Abel est le dernier bouquin de Baricco depuis environ sept ans. L'auteur italien, qui a pu s'imposer auprès d'un certain public introduit mais pas trop dans la littérature comme une espèce d'oxymorique figure d'avant-gardiste accessible, s'attaque ici au western (genre qu'il avait effleuré dans City) pour livrer une aventure poétique et fragmentée pas inintéressante mais un peu naïve lorsqu'elle s'essaie à vulgariser une sorte de phénoménologie.
Sous-titré « western métaphyisque », le roman met en scène un tireur de génie, Abel, qui raconte dans le désordre les événements marquants de sa (jeune) existence l'ayant conduit à abandonner ses armes pour cheminer vers un lointain sud afin d'y disparaître. Il aura l'occasion dans ces fragments, dont le titre est constitué de la première phrase dans une tradition empruntée au poème non nommé, de confronter différents personnages de mystiques qui auront tous plus ou moins fonction de lui faire interroger la causalité et la spatialisation des phénomènes qui surviennent dans une vie.
Abel n'est pas un mauvais roman mais il ne fait guère évoluer ce qui finit bien par ressembler à une formule ronronnante chez Baricco, avec ses superposition d'évocations du cul et de scènes dans le désordre dont les liants (chrono)logiques sont volontairement rompus, le tout sous une peinture pastiche de genre qu'il a déjà utilisée et qui peine de plus en plus à montrer sa pertinence dans la construction. L'utilisation des codes du western ne sert par exemple ici pas à grand chose, et ils pourraient paraître avoir été choisis simplement pour légitimer une réflexion mathématique sur les trajectoires de tir qui inspirait l'auteur, et qui pourrait se retrouver telle quelle dans un personnage de tueur ou de soldat (en écrivant la phrase, le souvenir de l'ouverture du Killer de Fincher avec Fassbender me revient subitement) ; de la la même manière que le rapport à l'espace qui occupe périphériquement les questionnements du roman ne tire à peu près aucune richesse du fait qu'il prenne place dans un western, un genre pourtant défini jusque dans son nom même par cette préoccupation.

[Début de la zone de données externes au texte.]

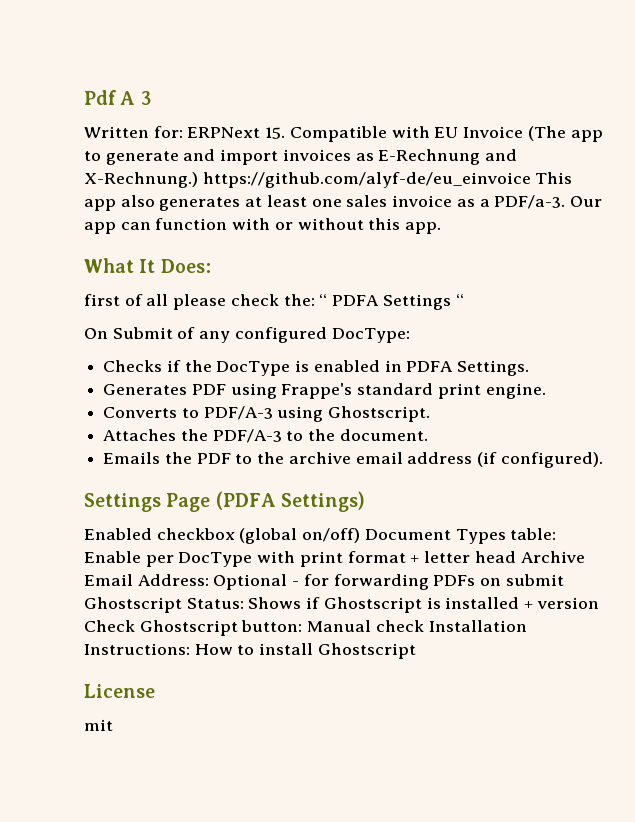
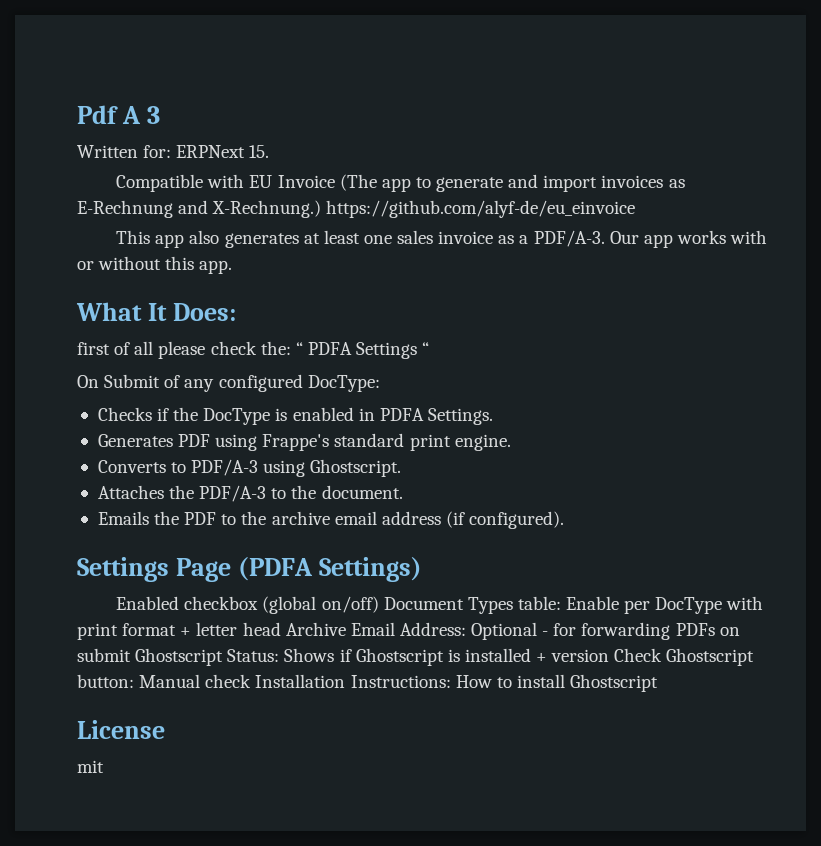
- Written for: ERPNext 15. Compatible with EU Invoice (The app to generate and import invoices as E-Rechnung and X-Rechnung.) https://github.com/alyf-de/eu_einvoice This app also generates at least one sales invoice as a PDF/a-3.
+ Written for: ERPNext 15.
+ Compatible with EU Invoice (The app to generate and import invoices as E-Rechnung and X-Rechnung.) https://github.com/alyf-de/eu_einvoice
+ This app also generates at least one sales invoice as a PDF/A-3.
- Our app can function with or without this app.
+ Our app works with or without this app.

En-dehors de ça, les différents initiateurs que rencontre le personnage d'Abel, censé être un beauf mal dégrossi avec lequel s'accorde donc très mal le niveau de langue descriptif et sinueux de Baricco, et qui sont pensés pour l'introduire à des méditations sur les limites de la conscience pour habiter le monde, trébuchent assez fréquemment dans le cliché de stoner (on a droit à l'aveugle itinérant fan de théologie médiévale, à trois pseudo-sorcières pseudo-devineresses dont deux demi-amérindiennes, au fou extralucide etc), et la leçon qu'ils ont à livrer ne convainc de toute façon absolument pas puisqu'elle se contente de pauvrement gloser de la vulgarisation de base de Hume et des Grecs.
Reste que le boxon demeure relativement bien écrit, puisque Baricco a au fil du temps su développer une patte assez sympathique, dont le caractère suggestif et un peu rêveur qui traverse en souterrain la description a su faire des emprunts pertinents au réalisme magique sémiologisant. Le point d'orgue du roman consiste d'ailleurs en la description d'une selle qui semble tout droit tirée d'un bouquin de Calvino ou de Borges.
Je vais m'en tenir là parce que j'ai déjà viré deux ou trois points d'appréciation au bouquin en devant revenir dessus pour écrire cette petite notice, me rendant donc compte que plus j'en parle moins je l'estime. C'est pas mal en somme mais il se branlote, Baricco. Et qu'il aille se tirer la tige avant de rédiger ses romans, je suis épuisé de me taper ces livres bien trop nombreux où une meuf est mise sur un piédestal pour sa beauté et sa finesse alors qu'on la représente énamourachée (oui) d'un héros débile qui se tape des putes à côté s'il peut tandis qu'elle lui est fidèle avec scrupule, faisant par là preuve de son indépendance et de sa force de caractère (!!!). C'est une logique de porno et de salopard.